_What the exercise asks_
Copy out each line in the listing below where the word "Eyes" appears.

_Data to process_

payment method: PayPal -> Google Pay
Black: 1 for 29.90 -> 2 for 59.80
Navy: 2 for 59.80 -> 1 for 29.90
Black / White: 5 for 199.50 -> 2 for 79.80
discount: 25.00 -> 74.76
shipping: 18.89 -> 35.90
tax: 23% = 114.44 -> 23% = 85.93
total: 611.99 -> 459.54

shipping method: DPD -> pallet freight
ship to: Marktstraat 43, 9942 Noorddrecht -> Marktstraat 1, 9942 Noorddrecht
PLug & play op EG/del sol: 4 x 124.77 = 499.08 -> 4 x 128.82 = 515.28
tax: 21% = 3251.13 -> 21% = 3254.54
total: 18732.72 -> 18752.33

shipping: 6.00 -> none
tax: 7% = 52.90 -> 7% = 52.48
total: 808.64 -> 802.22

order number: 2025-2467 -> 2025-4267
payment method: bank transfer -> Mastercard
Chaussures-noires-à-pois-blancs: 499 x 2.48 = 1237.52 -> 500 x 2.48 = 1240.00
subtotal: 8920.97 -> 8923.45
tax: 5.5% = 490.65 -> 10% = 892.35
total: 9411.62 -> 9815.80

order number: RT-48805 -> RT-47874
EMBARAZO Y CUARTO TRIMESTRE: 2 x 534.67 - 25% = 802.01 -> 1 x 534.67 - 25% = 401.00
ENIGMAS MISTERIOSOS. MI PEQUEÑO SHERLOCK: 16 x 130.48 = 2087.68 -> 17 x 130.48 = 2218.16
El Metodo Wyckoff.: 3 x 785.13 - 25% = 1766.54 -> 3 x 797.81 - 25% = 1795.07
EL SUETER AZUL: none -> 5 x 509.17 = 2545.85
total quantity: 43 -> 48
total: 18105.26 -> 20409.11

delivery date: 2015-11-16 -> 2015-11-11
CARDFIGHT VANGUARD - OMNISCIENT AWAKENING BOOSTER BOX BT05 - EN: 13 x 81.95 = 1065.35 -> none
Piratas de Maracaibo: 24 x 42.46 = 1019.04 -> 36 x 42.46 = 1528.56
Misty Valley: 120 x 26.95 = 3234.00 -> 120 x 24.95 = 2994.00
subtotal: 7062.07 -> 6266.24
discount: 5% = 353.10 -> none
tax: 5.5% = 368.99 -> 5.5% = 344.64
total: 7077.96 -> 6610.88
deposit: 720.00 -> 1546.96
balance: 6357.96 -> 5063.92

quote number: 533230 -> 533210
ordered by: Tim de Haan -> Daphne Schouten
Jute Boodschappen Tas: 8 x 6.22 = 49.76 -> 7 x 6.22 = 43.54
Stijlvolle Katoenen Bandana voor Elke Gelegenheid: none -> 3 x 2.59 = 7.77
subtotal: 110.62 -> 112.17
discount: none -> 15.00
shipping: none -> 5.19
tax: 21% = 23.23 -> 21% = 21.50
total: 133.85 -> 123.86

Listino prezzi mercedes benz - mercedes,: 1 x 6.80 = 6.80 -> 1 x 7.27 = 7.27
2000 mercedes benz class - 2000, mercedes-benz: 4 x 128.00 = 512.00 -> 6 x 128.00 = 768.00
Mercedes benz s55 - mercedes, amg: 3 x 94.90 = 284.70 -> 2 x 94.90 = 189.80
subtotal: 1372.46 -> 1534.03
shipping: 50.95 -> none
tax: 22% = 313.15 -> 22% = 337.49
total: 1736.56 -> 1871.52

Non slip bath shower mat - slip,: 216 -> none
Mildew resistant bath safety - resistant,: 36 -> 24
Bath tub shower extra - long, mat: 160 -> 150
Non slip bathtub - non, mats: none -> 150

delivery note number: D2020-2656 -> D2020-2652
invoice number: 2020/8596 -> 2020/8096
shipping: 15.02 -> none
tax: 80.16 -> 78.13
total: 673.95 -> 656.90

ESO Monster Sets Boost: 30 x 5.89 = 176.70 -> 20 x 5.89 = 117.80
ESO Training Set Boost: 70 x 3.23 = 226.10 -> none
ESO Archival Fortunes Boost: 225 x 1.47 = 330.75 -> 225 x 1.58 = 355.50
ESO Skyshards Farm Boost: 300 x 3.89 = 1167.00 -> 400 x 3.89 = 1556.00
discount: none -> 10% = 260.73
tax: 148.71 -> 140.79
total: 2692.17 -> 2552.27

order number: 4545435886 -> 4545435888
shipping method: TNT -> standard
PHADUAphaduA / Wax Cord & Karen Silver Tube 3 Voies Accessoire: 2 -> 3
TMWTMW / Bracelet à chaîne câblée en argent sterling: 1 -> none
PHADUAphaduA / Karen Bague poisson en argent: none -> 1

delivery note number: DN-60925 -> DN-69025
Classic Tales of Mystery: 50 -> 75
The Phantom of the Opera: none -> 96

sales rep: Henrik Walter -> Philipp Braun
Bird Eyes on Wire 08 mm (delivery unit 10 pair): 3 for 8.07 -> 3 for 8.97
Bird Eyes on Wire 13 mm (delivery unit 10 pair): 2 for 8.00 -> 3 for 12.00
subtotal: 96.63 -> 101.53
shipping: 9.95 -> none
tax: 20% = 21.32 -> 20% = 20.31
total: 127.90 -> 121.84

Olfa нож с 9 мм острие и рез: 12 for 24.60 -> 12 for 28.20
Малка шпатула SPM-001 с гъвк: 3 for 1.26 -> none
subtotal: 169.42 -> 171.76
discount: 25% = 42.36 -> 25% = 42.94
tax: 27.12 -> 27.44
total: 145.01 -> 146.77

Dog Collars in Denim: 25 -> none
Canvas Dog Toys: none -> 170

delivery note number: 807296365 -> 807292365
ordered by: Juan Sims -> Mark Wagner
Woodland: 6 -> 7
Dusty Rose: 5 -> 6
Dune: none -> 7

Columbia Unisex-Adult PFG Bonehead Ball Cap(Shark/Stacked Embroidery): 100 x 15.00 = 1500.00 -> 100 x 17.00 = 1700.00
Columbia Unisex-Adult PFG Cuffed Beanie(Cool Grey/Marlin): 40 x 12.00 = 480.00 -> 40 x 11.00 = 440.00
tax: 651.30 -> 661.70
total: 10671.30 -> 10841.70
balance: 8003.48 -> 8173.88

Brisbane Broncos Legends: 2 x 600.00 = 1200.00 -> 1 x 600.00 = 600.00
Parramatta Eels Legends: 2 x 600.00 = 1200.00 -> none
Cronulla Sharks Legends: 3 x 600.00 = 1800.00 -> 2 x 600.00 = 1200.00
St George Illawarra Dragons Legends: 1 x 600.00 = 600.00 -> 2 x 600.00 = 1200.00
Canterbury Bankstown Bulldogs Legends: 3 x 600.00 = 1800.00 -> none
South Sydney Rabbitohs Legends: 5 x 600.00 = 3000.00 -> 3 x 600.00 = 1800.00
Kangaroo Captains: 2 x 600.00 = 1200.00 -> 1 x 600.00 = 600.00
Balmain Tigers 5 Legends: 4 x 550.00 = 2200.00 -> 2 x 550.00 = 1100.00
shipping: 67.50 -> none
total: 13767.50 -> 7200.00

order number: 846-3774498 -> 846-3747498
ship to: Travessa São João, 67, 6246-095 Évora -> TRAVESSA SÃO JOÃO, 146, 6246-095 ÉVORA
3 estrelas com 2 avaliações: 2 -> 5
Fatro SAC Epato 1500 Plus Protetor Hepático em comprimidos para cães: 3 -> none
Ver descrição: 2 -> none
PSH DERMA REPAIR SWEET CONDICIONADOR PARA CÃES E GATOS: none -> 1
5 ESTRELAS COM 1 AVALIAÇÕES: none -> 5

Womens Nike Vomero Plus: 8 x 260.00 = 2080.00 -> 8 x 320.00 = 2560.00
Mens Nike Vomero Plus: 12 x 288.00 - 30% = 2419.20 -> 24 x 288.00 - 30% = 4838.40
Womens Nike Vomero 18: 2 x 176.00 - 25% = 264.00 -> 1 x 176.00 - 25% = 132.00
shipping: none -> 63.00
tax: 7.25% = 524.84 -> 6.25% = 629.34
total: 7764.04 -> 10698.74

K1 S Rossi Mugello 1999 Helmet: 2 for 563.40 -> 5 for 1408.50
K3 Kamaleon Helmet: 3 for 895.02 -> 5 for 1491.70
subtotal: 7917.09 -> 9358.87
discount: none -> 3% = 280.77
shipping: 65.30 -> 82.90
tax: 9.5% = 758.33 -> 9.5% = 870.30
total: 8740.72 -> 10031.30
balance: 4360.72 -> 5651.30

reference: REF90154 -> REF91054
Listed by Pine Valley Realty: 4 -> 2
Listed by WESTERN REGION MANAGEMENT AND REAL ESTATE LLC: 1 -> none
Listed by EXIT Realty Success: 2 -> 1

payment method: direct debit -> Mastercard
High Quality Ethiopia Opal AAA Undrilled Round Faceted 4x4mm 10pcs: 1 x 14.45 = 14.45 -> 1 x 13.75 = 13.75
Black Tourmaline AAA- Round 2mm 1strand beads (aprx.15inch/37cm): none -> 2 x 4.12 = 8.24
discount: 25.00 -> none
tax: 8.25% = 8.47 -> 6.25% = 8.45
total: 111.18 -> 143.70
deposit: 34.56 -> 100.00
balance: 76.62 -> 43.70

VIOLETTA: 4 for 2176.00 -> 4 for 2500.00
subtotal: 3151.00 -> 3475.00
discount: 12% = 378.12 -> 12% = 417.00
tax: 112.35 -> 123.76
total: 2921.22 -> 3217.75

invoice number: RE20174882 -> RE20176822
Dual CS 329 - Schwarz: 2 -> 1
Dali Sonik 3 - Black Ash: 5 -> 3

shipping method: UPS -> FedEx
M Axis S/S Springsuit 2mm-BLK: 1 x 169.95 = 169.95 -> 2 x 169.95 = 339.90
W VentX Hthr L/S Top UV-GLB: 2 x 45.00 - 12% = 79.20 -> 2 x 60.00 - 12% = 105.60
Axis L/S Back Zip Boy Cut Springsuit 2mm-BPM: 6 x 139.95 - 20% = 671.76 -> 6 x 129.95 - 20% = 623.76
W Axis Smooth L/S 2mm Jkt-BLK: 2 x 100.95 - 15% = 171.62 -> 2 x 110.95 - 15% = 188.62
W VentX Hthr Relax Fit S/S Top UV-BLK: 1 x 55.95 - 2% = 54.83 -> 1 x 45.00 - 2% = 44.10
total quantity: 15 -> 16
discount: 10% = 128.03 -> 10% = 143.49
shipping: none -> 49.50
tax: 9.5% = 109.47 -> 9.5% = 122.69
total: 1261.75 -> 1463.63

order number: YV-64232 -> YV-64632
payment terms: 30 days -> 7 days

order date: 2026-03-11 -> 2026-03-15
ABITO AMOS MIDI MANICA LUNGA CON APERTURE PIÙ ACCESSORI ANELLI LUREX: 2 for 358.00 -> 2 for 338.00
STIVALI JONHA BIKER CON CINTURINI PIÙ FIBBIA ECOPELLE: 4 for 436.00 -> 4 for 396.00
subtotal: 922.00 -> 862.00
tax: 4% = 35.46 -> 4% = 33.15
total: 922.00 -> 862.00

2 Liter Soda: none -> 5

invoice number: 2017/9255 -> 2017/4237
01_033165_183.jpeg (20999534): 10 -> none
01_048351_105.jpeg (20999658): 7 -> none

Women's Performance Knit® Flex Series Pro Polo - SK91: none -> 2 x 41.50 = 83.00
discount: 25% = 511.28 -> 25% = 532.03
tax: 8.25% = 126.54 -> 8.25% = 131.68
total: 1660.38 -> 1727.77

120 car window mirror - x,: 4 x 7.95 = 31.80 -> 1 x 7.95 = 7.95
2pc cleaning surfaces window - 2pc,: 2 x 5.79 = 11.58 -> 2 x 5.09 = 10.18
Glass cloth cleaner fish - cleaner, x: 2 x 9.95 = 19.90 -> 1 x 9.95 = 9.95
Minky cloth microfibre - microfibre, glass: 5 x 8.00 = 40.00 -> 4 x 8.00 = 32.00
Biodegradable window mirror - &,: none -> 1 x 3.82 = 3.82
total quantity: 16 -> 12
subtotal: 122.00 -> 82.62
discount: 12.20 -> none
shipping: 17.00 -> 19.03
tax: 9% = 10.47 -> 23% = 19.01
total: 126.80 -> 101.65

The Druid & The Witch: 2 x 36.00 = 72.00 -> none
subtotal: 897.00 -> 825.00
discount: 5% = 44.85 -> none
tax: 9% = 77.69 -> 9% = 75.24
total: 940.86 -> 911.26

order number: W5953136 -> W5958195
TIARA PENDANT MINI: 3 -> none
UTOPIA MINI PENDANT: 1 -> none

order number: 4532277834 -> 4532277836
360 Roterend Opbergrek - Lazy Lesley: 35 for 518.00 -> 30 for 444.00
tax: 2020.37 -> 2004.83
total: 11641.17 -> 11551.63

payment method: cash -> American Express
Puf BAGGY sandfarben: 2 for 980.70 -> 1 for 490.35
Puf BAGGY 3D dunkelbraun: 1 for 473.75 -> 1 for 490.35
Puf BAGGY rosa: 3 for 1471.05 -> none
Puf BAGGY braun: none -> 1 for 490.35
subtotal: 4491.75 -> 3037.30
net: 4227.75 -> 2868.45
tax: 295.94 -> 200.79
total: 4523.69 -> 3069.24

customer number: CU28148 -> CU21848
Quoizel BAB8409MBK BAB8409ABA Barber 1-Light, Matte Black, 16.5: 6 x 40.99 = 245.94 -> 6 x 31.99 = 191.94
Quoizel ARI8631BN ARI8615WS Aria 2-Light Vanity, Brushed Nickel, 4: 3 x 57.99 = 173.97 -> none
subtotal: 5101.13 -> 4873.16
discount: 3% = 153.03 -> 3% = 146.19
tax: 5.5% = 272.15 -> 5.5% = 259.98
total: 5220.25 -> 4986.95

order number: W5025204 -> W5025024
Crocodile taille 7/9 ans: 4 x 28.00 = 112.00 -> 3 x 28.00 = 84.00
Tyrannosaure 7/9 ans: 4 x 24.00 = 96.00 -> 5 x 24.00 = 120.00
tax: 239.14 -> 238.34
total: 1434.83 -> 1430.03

_Written reply_
Bird Eyes on Wire 08 mm (delivery unit 10 pair): 3 for 8.07 -> 3 for 8.97
Bird Eyes on Wire 13 mm (delivery unit 10 pair): 2 for 8.00 -> 3 for 12.00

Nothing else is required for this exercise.